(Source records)
[Start of section]
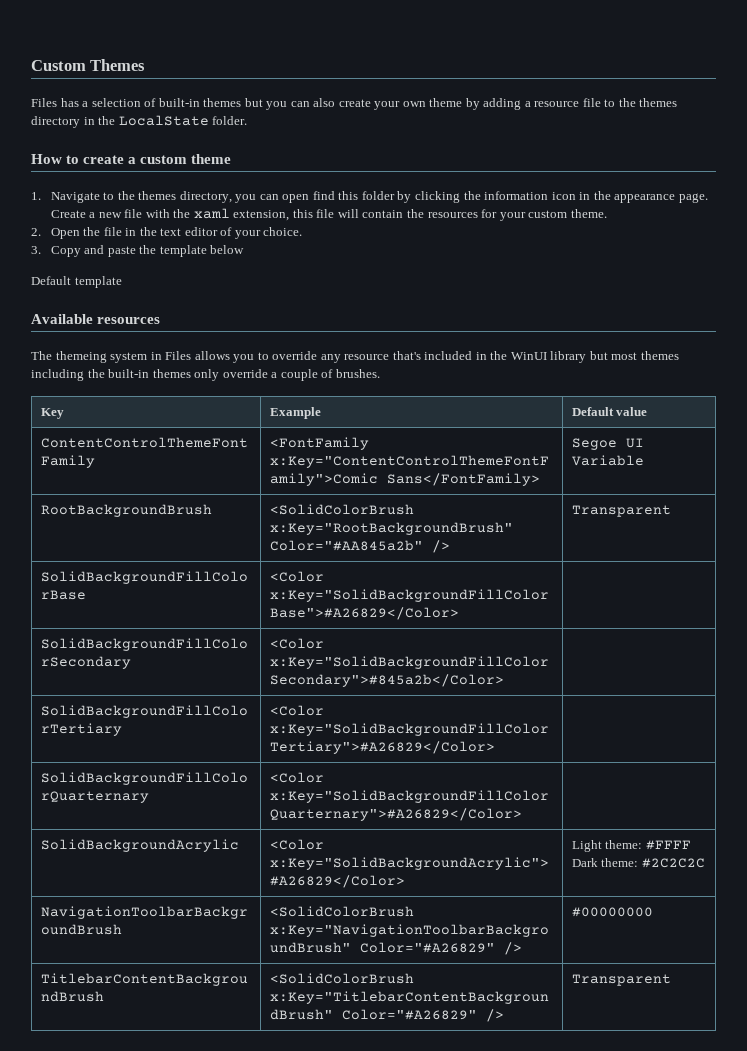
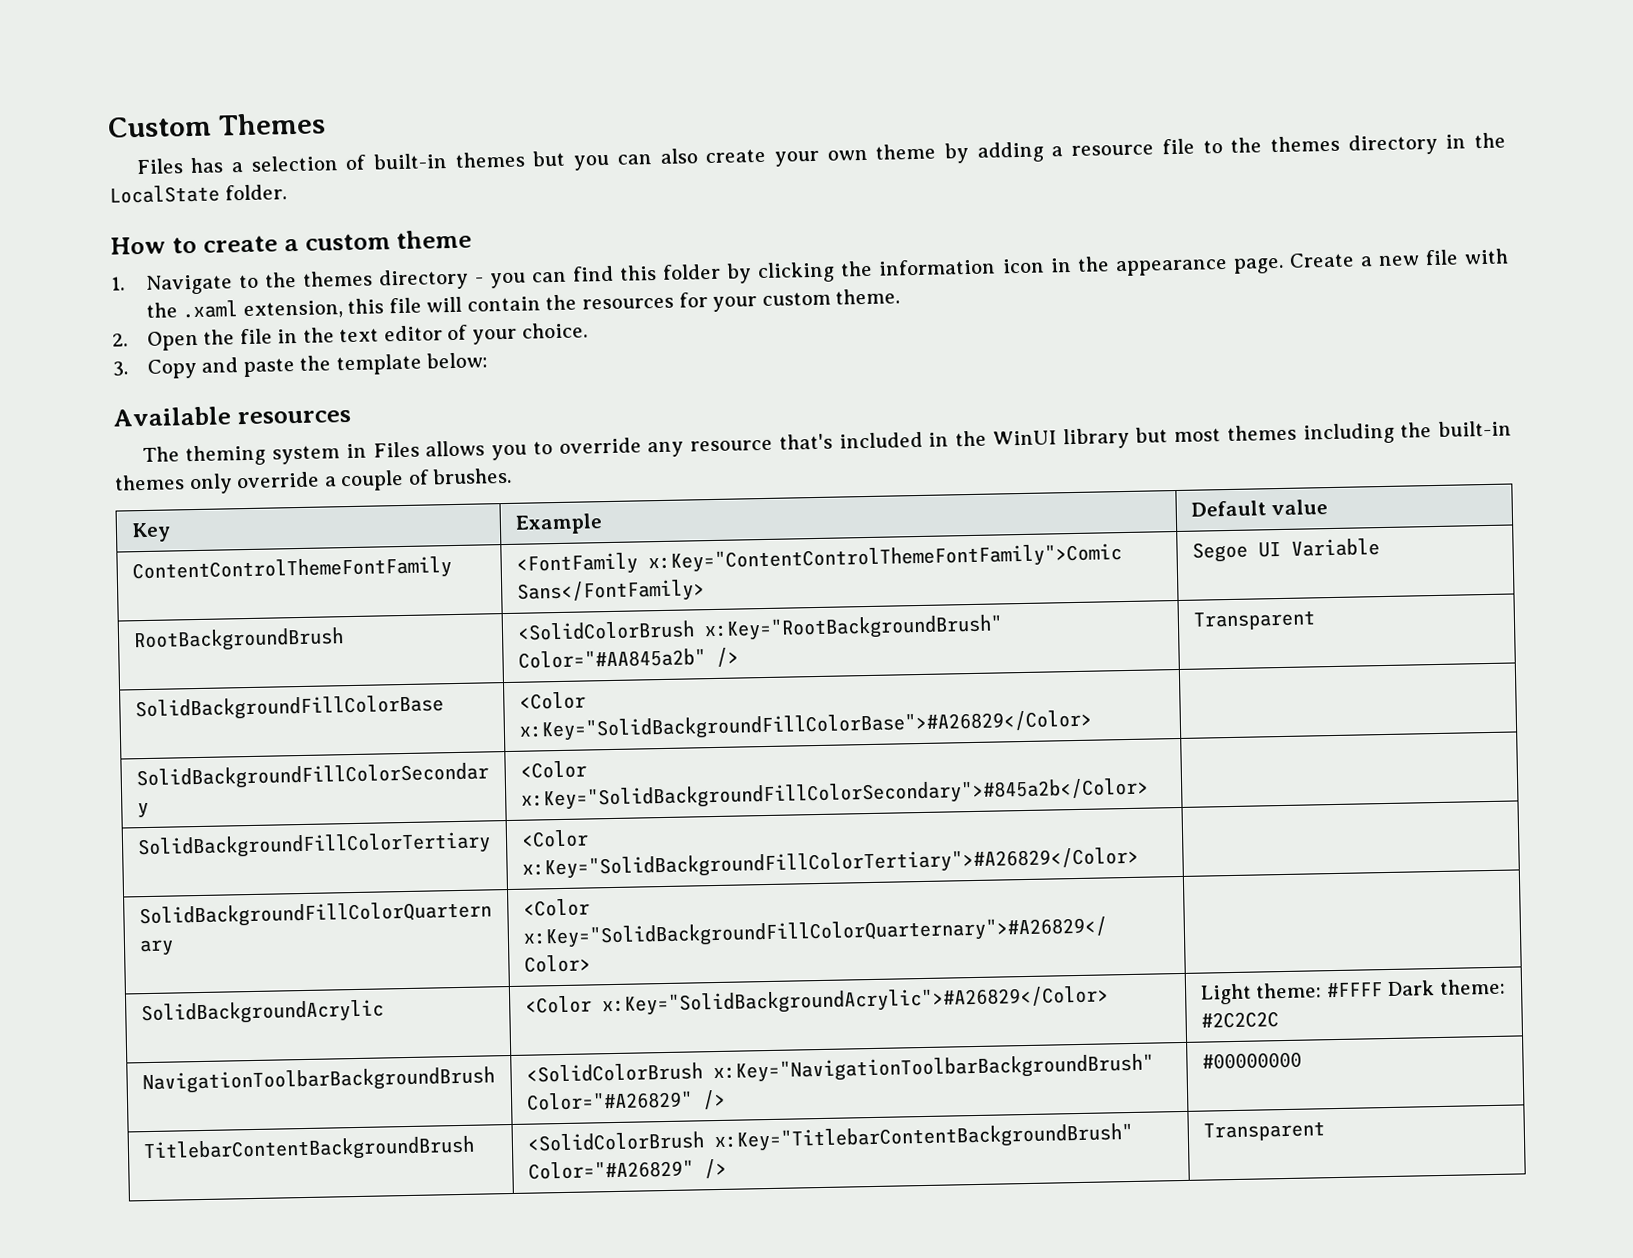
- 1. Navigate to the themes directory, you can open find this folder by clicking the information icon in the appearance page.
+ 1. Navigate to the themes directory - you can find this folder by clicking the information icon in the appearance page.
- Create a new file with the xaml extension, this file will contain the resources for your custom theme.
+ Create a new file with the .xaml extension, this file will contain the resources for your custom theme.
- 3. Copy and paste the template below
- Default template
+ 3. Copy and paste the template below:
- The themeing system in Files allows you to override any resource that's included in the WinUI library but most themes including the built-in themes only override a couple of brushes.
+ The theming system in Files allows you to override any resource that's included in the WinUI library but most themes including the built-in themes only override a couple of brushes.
[End of section]
● **PROBLEM REQUIREMENTS**:
Exact repetition is the task: every line from the start of the data to the line with "- Create a new", inclusive, and none after it, pictures omitted.

● **SOLUTION TO THIS EXERCISE**:
- 1. Navigate to the themes directory, you can open find this folder by clicking the information icon in the appearance page.
+ 1. Navigate to the themes directory - you can find this folder by clicking the information icon in the appearance page.
- Create a new file with the xaml extension, this file will contain the resources for your custom theme.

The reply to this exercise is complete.